# [Wet Thumb Forum]-Curing Driftwood



## kherman (Apr 7, 2003)

Surprised I couldn't find this topic already.

I have a good amount of driftwood to clean. I found the following procedure:


> quote:
> 
> 1. Scrub driftwood with a stiff brush and rinse thoroughly.
> 
> ...


Does anyone else use a different procedure? If so, what is it?

What's the purpose of the non-iodized salt and baking soda?

------------------------------
http://www.geocities.com/kfh227- go there and see my future fish section to see what I have planned for my next 100+ gallon tank.
Note: I havn't maintained the site lately.


----------



## kherman (Apr 7, 2003)

Surprised I couldn't find this topic already.

I have a good amount of driftwood to clean. I found the following procedure:


> quote:
> 
> 1. Scrub driftwood with a stiff brush and rinse thoroughly.
> 
> ...


Does anyone else use a different procedure? If so, what is it?

What's the purpose of the non-iodized salt and baking soda?

------------------------------
http://www.geocities.com/kfh227- go there and see my future fish section to see what I have planned for my next 100+ gallon tank.
Note: I havn't maintained the site lately.


----------



## kherman (Apr 7, 2003)

I should also add that boiling the driftwood is not possible. One piece is rather large (24+")

------------------------------
http://www.geocities.com/kfh227- go there and see my future fish section to see what I have planned for my next 100+ gallon tank.
Note: I havn't maintained the site lately.


----------



## Roger Miller (Jun 19, 2004)

> quote:
> 
> 1. Scrub driftwood with a stiff brush and rinse thoroughly.


Makes sense.



> quote:
> 
> 2. Scrub driftwood a second time with non iodized salt.


I guess this is to sterilize the wood. I don't know why the "non iodized" detail. It seems like this step is pointless if the wood started out dry.



> quote:
> 
> 3. Fill a 10 gallon non-metallic container with water and add a 1 lb. box of baking soda. Stir until thoroughly dissolved.


10 gallon? That won't hold much wood. I guess the idea here is to neutralize acidity in the wood. I doubt (thoroughly) that it's an effective ploy.



> quote:
> 
> 4. Add driftwood and tie rocks around to make it sink.


Good idea. It can take a long time to happen.



> quote:
> 
> 5. Let soak for about two weeks, remove and repeat steps 1 and 3.
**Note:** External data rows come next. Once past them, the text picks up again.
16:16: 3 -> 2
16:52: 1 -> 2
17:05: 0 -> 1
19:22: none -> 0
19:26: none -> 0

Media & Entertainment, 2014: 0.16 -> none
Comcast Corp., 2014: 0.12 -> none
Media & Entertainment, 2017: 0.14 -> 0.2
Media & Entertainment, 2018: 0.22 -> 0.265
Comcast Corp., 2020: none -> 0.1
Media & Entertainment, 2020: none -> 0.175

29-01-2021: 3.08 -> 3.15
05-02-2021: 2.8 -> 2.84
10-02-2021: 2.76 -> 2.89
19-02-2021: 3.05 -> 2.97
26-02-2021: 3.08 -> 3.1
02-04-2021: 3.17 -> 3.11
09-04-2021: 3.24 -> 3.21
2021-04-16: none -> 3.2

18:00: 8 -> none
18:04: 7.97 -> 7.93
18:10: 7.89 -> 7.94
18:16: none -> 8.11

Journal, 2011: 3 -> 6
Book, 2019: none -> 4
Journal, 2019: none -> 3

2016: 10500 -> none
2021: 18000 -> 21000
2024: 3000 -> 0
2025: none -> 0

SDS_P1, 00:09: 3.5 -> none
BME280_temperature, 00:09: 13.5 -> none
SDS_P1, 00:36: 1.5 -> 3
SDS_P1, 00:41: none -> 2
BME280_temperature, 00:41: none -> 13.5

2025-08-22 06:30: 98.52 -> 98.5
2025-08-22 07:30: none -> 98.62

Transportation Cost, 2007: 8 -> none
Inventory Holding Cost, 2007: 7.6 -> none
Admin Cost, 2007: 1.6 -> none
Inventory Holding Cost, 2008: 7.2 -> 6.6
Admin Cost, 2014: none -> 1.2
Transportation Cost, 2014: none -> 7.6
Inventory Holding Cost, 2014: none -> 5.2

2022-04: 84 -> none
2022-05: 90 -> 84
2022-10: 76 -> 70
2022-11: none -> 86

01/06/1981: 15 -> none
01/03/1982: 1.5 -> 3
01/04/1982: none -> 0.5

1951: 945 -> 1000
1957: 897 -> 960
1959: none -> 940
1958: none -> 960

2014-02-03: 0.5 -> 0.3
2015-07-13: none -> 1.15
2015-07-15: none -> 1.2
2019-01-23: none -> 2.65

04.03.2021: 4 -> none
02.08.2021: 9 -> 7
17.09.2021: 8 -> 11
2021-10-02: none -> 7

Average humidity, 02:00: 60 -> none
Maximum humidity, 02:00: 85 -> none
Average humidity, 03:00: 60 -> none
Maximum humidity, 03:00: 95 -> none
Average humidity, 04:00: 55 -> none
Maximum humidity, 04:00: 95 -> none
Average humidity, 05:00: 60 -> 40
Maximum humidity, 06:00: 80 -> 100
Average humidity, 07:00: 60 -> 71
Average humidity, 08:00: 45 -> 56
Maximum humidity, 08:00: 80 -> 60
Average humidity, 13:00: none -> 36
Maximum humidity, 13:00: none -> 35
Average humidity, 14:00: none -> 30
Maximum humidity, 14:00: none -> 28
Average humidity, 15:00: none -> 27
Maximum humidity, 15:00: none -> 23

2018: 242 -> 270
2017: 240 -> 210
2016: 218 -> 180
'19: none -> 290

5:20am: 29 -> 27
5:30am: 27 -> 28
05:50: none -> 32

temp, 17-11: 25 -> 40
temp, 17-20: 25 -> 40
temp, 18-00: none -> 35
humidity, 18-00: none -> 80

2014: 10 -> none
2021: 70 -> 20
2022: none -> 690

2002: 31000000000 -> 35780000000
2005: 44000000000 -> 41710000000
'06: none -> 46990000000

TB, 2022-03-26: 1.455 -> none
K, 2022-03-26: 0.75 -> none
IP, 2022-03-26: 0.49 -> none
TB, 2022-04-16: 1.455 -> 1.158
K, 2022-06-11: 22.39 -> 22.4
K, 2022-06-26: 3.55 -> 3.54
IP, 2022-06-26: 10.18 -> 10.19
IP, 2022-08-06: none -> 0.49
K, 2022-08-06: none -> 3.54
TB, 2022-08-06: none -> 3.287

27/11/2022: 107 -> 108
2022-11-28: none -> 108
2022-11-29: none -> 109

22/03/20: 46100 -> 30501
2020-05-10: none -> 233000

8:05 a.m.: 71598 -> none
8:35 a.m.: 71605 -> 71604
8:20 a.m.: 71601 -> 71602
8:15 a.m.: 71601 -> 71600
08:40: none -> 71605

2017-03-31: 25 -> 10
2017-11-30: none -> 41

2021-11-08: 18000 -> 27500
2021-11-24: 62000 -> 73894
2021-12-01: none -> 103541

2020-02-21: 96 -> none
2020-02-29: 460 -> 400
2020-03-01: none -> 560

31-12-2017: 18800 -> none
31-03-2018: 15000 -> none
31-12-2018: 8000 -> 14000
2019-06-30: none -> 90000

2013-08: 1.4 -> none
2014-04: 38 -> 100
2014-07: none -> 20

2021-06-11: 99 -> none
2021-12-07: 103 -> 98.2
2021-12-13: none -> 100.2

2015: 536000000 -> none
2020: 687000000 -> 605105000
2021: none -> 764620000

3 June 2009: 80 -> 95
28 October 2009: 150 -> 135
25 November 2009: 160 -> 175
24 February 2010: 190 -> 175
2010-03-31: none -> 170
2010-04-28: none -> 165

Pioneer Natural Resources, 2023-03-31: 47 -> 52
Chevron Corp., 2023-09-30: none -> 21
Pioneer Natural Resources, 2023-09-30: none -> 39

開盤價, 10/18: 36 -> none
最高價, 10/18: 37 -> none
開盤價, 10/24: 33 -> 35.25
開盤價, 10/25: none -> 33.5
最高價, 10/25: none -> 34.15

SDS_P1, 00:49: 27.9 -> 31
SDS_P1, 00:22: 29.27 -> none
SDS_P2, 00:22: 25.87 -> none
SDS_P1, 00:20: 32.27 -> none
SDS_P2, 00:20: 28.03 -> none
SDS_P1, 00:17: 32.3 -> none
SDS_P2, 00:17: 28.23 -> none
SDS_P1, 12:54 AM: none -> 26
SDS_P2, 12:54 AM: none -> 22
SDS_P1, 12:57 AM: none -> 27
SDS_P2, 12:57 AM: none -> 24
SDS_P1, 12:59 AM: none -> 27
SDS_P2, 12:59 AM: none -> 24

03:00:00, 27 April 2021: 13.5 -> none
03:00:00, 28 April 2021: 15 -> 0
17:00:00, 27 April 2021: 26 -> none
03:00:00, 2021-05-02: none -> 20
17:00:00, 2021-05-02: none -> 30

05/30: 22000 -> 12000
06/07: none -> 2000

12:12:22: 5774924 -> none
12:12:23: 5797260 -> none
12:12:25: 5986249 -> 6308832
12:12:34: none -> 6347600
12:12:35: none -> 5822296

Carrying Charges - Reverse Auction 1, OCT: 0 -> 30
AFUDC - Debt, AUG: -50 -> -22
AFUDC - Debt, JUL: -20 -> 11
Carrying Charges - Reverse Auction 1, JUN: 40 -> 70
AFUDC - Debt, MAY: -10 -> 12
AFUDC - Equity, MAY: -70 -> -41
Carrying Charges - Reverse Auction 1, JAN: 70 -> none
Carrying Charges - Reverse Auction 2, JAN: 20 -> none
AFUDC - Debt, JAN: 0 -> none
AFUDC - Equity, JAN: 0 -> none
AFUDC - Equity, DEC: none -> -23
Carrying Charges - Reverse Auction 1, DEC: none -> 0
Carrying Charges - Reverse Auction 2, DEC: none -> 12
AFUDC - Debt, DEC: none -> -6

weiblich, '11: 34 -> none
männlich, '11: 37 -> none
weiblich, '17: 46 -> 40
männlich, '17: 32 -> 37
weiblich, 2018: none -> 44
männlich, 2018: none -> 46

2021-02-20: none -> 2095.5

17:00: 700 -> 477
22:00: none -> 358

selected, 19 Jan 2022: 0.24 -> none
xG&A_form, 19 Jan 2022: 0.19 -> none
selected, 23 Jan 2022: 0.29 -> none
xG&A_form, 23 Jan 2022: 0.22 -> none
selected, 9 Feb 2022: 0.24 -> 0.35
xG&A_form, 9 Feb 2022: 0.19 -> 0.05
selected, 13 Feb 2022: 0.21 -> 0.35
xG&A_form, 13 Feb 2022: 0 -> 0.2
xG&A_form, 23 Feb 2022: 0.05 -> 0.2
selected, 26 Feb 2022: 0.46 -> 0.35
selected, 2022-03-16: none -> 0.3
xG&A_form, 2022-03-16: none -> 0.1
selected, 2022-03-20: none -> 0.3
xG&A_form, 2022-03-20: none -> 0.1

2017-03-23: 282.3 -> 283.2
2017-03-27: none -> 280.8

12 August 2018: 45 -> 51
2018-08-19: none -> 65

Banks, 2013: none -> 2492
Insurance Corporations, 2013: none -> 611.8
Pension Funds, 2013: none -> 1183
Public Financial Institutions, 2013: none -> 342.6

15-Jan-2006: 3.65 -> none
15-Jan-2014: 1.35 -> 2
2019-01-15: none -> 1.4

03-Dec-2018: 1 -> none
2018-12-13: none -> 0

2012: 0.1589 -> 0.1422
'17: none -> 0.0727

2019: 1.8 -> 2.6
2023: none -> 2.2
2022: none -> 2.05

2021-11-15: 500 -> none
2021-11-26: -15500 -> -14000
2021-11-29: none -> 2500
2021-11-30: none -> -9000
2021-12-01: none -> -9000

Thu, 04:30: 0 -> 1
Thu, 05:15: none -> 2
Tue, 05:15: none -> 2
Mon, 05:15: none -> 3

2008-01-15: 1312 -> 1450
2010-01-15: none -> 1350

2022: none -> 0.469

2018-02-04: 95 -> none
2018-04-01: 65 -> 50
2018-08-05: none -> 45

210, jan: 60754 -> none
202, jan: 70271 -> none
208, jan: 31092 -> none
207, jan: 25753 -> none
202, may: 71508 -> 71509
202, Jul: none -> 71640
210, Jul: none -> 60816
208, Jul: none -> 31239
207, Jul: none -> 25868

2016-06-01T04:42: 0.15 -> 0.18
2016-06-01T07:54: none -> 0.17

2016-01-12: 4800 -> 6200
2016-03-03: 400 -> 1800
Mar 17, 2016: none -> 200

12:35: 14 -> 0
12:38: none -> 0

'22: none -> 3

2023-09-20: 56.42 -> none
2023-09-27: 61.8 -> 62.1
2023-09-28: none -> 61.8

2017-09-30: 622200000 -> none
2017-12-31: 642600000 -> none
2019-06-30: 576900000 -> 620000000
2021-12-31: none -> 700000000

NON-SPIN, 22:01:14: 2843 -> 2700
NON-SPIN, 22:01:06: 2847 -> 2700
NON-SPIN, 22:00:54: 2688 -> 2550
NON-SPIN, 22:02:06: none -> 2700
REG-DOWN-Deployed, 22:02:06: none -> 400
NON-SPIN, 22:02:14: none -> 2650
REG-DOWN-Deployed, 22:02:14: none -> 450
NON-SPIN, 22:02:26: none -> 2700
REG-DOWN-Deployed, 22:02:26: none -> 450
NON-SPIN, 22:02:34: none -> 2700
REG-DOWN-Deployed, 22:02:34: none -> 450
If it doesn't do anything the first time around then why repeat it?

Scrubbing is good. Sandblasting works too, and I think most commercial wood is sandblasted. All the wood I've used started out dry, so the salt step seems unnecessary. I don't think the baking soda step is going to help with anything. Soaking 'till it sinks is a good thing. That also leaches out some of the color but probably not all of it. You can get a plastic garbage can to soak wood in and set it in the sun for heat. OK, so maybe in Connecticut the sun doesn't help that much







.



> quote:
> 
> Does anyone else use a different procedure? If so, what is it?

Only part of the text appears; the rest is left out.